# Our hay feeders.



## Muddy Creek Farm (Oct 5, 2007)

Here are our current hay feeders, we have found these are BY FAR our favorites that we have had, they waste very little and stay clean. And our goats like it alot!


----------



## nancy d (Oct 5, 2007)

Beautiful!


----------



## Candy (May 14, 2008)

That's a great setup! The waste always drives me nuts--but I do use the spills for bedding :greengrin: 
Candy :sun:


----------



## kelebek (Oct 5, 2007)

Those are awesome. I am going to have to do something next weekend for sure.

Can the babies fit their heads through to eat also?


----------



## Muddy Creek Farm (Oct 5, 2007)

Our babies usually just jump up in there to eat, you just have to have enough head spaces so they can have their spot.


----------



## nancy d (Oct 5, 2007)

Chelsea did you build them?

The wasted stuff gets used for bedding here too. And the chickens get it if its not bad.


----------



## Muddy Creek Farm (Oct 5, 2007)

There is still some waste, which we put on what we call the "pee pile" which you can see in the middle of the floor, they almost always pee in there which is great.
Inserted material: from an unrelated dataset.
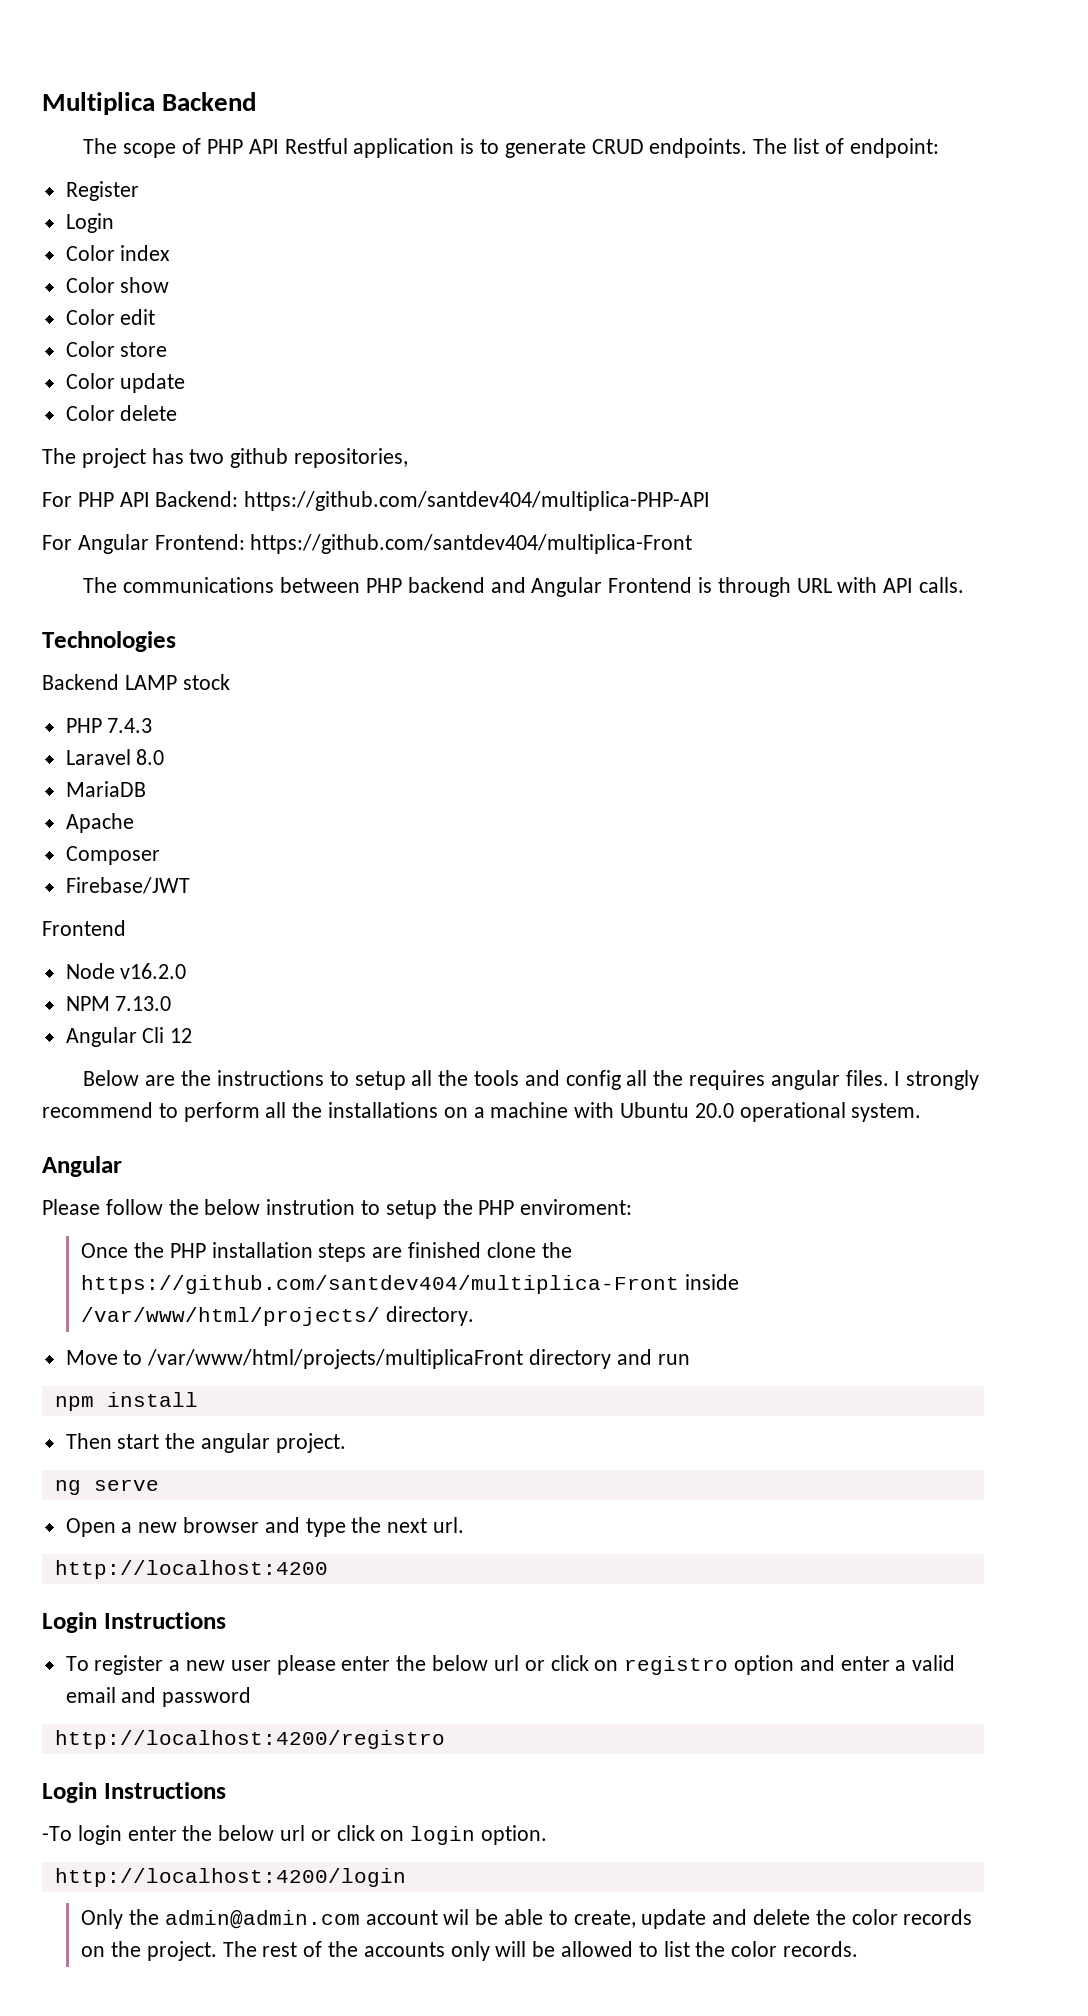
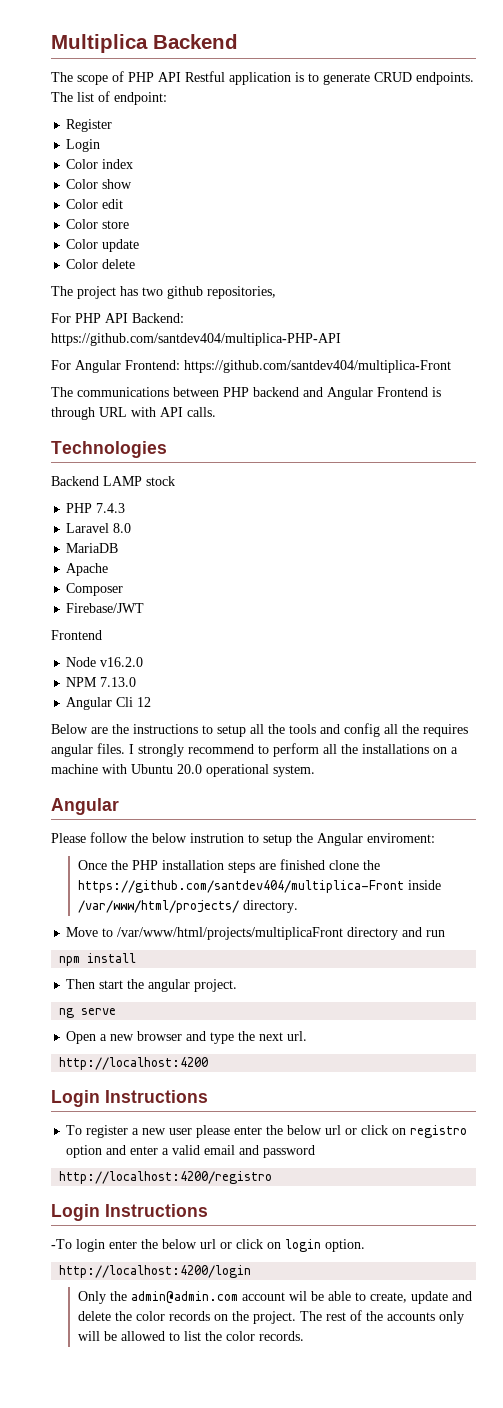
[478,1200,515,1215] PHP -> [317,833,363,846] Angular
My dad and I built them, but I think they are easy enough to build by yourself, you basically just need a saw, screws, tape measure and a drill.


----------



## deenak (Oct 10, 2007)

I showed my husband and daughter the pictures of your feeder and they are going to build one this weekend. I really hope it cuts down on some of the waste. thanks


----------



## Amy Goatress (Oct 2, 2008)

Lovely setup, those feeders are similar to some of the ones that my Dad built.


----------



## farmgirl (Jan 5, 2009)

Those feeders are amazing! Our goats waste so much hay with the one they currently have. Amazing how the simplest thing can often be the hardest to think of. As soon as I get a chance I think that I'm going to alter ours and put a couple of slats along the bottom of our feeder so they cannot keep pulling all of the hay around the yard. Thanks so much for sharing your wonderful idea! :leap:


----------



## Muddy Creek Farm (Oct 5, 2007)

I really like them..... The goats DO still pick through the hay, especially when it is stalky type hay. But they don't pull it out and dirty the edible hay.


----------



## TNP (Sep 26, 2009)

This is the feeder I want to build this week. For the building-challenged (that would be me, LOL), could you please tell me how tall it is, and also how deep the inside part is that holds the hay, from front to back? The front bars look like they were made with 2x4s. Is that correct? Just trying to figure out what size wood I gotta get. Thank you!


----------



## BetterBuckskins (Feb 1, 2009)

I think Muddy Creek is out of goats at this point, so I not sure if she will answer this. I would just measure the space that you want to put this in and build according to that and what size goat you have using it.


----------



## TNP (Sep 26, 2009)

Thanks for the reply. I went and got the materials I think I need, and hope to start on this soon.


----------



## TNP (Sep 26, 2009)

I made the feeder today. Doesn't look nearly as pretty as the ones Muddy Creek made, but it'll do the job.


----------



## Mully (Jun 23, 2009)

Candy said:


> That's a great setup! The waste always drives me nuts--but I do use the spills for bedding :greengrin:
> Candy :sun:


I do too but at $7 a square bale I still grumble when I see five or six rolling in the hay because they tipped over their feeder. This feeder looks great and I think for the winter I will build one.


----------



## TNP (Sep 26, 2009)

So... I've been using my version of this feeder for a little over a week now, and I love it! There is very little hay waste anymore, except of course the stemmy parts that they won't eat, that they leave in the feeder. Very little hay scattered around on the ground. So glad I went with this type of feeder!


----------